Emory Report

October 26, 1998

 Volume 51, No. 9

First person:

After brutal murder, Corry finds 'no peace without justice'

I just returned from a candlelight vigil held in the memory of Matthew Shepard. If you somehow don't know, Matthew Shepard was a gay college student in Laramie, Wy., who was abducted, savagely beaten, tied to a wooden fence like a scarecrow and left to die. His murderers gave the excuse that he flirted with them. He was 21 years old, 5 feet 2 inches tall and weighed 105 pounds.

The vigil drew at least 200 people from Emory and the Atlanta community. There were several heartfelt prayers. A childhood friend of Matthew's spoke of their time together. There were more prayers and a song. Two local television stations covered the vigil for their evening newscasts.

I am completely unsatisfied.

Praying, holding hands and singing a song provides no justice and does nothing to prevent more hate-inspired murders or gay bashing.

What can we do?

We can hope that the criminal justice system will work. That Matthew Shephard's murderers will receive the type of punishment that will make them see the blood on their hands for what it is. If the justice system fails, I hope the white-hot, furious justice of the Goddess finds them.

We can work to get hate crimes legislation passed into law by each of the states and the federal government. There are hate crimes bills pending in Congress and most of the states that don't have laws already, including Wyoming and Georgia. Perhaps these laws may prevent some future deaths-at the least they can aid the criminal justice system in bringing about appropriate punishments.

We can also work to change our culture so that violence against those different from ourselves would never be considered. Changing our culture is truly the only way to prevent murders and bashings. Matthew Shepard's murderers were not born with violent hatred of homosexuals; they learned it growing up in Wyoming/American culture. How can we change the culture? Can we change the culture? I don't know. I try to teach and lead by example. But I am frustrated by my inability to see how I change the world and, in fact, if I do.

Until the world becomes a better place, I suggest we take as many self-defense and martial arts courses as possible. Remember, this was just one of the many hate-inspired murders in this country this year, and there were many more violent attacks that people survived.
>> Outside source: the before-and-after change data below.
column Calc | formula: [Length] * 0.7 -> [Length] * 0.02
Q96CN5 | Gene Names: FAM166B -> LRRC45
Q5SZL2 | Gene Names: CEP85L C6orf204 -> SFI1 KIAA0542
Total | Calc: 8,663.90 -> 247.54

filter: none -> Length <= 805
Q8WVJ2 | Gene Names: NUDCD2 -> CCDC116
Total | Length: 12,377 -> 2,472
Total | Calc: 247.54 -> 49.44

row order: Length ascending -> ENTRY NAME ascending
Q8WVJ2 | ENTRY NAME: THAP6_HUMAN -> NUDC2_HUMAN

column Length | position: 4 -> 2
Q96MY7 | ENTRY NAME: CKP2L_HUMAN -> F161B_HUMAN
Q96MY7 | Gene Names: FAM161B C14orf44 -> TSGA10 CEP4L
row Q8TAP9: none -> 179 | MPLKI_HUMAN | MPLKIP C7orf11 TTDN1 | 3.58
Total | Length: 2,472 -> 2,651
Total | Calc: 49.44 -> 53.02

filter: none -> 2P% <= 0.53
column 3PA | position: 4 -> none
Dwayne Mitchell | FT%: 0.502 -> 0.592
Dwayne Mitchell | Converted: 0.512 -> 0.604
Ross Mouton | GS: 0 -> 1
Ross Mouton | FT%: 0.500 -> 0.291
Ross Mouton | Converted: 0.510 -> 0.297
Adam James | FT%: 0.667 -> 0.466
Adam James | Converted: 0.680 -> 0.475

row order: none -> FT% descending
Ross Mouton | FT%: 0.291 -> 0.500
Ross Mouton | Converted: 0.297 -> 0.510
Matthew Shepard's friend Walter Boulden's words at the Wyoming vigil ring out to me:

Matt's sense of safety was betrayed by every legislator in Wyoming and this nation who has opposed or voted against hate crime legislation over the last years. These men and women represented the leadership of our state and nation and sent a clear and tangible message to the people of our state, and to the children of our nation, that it is OK to 'hate gays and lesbians.'

Through opposition to hate crime legislation, which clearly states we will not tolerate hate, our leadership has sanctioned an atmosphere of ignorance, prejudice, oppression and hatred. Our children have been, and are still, listening and watching. Alex and I stand here before you because some of our children heard that message and interpreted it to mean it is OK to savagely torture and murder one of our gay children.

I will never be able to understand the thinking of a person who could do something so horrific to another human being. But these two young men did not in any way try to hide their crime. They did not dump Matt's battered body in some ditch hoping the snow would hide it until next spring. They strung him up on a fence, displaying him like a trophy, announcing to the community and world what they had done. This display was an attempt to intimidate and subjugate Wyo-ming's gay community and send the message that all gays and lesbians deserve such violence.

Those are the actions of people who think somebody, somewhere is going to applaud what they did. Those are the actions of people who believe they are living in an environment that would protect them and allow them to get away with their actions.

I hope they are shocked by the response of the people of Laramie, Wyoming, and this nation. But only time will tell whether on not they were correct in their assessment of the environment in Wyoming and the nation.


Jeremy Corry is a gay man of slight build who works at Emory Hospital.